When the South Korean developer of a suite of productivity apps called Hancom Office incorporated an open-source PDF interpreter called Ghostscript into its word-processing software, it was supposed to do one of two things.
To use Ghostscript for free, Hancom would have to adhere to its open-source license, the GNU General Public License (GPL). The GNU GPL requires that when you use GPL-licensed software to make some other software, the resulting software also has to be open-sourced with the same license if it’s released to the public. That means Hancom would have to open-source its entire suite of apps.
Alternatively, Hancom could pay a licensing fee to Artifex, the developer of Ghostscript. Artifex allows developers of commercial or otherwise closed-source software to forego the strict open-source terms of the GNU GPL if they’re willing to pay for it.
But after it began using Ghostscript in its software in 2013, Hancom did neither: it did not open-source its software, and it did not pay Artifex a licensing fee.
At the end of 2016, Artifex filed a lawsuit against Hancom in the US District Court for the Northern District of California.
“Upon discovering Hancom’s abuse of the GNU GPL and infringement of Artifex’s valuable copyright in Ghostscript, Artifex demanded that Hancom cease its infringement and remit to Artifex a reasonable royalty for Hancom’s years of unlicensed use of Ghostscript,” the company said in its complaint. “Rebuffed by Hancom, Artifex turns to this Court to enjoin Hancom from further infringement and to seek relief and recovery for Hancom’s abuse of Artifex’s open source license.”

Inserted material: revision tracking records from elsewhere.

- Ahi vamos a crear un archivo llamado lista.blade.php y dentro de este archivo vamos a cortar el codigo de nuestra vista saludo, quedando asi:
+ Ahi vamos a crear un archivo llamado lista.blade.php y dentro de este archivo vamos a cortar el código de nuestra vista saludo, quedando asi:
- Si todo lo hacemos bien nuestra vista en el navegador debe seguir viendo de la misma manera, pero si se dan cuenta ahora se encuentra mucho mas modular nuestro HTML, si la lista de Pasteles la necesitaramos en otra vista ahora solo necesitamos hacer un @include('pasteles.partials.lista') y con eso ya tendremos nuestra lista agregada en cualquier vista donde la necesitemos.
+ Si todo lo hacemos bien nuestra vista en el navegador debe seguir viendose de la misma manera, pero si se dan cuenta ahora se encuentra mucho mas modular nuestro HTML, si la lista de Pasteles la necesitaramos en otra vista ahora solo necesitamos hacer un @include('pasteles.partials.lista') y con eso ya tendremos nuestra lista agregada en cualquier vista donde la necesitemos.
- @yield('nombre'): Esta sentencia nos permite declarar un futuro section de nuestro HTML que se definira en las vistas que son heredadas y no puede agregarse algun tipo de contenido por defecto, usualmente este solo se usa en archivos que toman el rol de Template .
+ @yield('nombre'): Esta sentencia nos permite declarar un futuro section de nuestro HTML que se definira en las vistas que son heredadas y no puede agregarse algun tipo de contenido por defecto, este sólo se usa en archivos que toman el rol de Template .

Artifex also said in its complaint that Hancom reported $86.3 million in revenue in 2015.
The enforceability of open source licenses like the GNU GPL has long been an open legal question. The Federal Circuit Court of Appeals held in a 2006 case, Jacobsen v. Katzer, that violations of open source licenses could be treated like copyright claims. But whether they could legally considered breaches of contract had yet to be determined, until the issue came up in Artifex v. Hancom.
That happened when Hancom issued a motion to dismiss the case on the grounds that the company didn’t sign anything, so the license wasn’t a real contract.
“Not so,” said Judge Jacqueline Scott Corley in her order on the motion on April 25. Corley said the GNU GPL “provides that the Ghostscript user agrees to its terms if the user does not obtain a commercial license. Plaintiff alleges that Defendant used Ghostscript, did not obtain a commercial license, and represented publicly that its use of Ghostscript was licensed under the [GNU GPL]. These allegations sufficiently plead the existence of a contract.”
Corley denied the motion, and in doing so, set the precedent that licenses like the GNU GPL can be treated like legal contracts, and developers can legitimately sue when those contracts are breached. It’s an important win for the open-source community. Of course, whether Artifex will actually win the case it’s now allowed to pursue is another question altogether.